"""

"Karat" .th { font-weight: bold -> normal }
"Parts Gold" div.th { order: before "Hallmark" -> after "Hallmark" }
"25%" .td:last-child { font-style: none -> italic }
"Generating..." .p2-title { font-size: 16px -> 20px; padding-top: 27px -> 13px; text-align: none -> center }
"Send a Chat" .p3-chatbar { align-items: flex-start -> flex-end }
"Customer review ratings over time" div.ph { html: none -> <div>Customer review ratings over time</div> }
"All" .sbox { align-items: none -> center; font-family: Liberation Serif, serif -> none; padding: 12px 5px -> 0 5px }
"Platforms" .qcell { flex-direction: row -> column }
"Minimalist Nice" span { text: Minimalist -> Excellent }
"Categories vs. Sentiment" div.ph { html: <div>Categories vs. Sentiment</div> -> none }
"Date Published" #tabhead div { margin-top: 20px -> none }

"""

(YOUR TASK)
What is needed here is the full listing, restated word for word.

(THE ANSWER)
"Karat" .th { font-weight: bold -> normal }
"Parts Gold" div.th { order: before "Hallmark" -> after "Hallmark" }
"25%" .td:last-child { font-style: none -> italic }
"Generating..." .p2-title { font-size: 16px -> 20px; padding-top: 27px -> 13px; text-align: none -> center }
"Send a Chat" .p3-chatbar { align-items: flex-start -> flex-end }
"Customer review ratings over time" div.ph { html: none -> <div>Customer review ratings over time</div> }
"All" .sbox { align-items: none -> center; font-family: Liberation Serif, serif -> none; padding: 12px 5px -> 0 5px }
"Platforms" .qcell { flex-direction: row -> column }
"Minimalist Nice" span { text: Minimalist -> Excellent }
"Categories vs. Sentiment" div.ph { html: <div>Categories vs. Sentiment</div> -> none }
"Date Published" #tabhead div { margin-top: 20px -> none }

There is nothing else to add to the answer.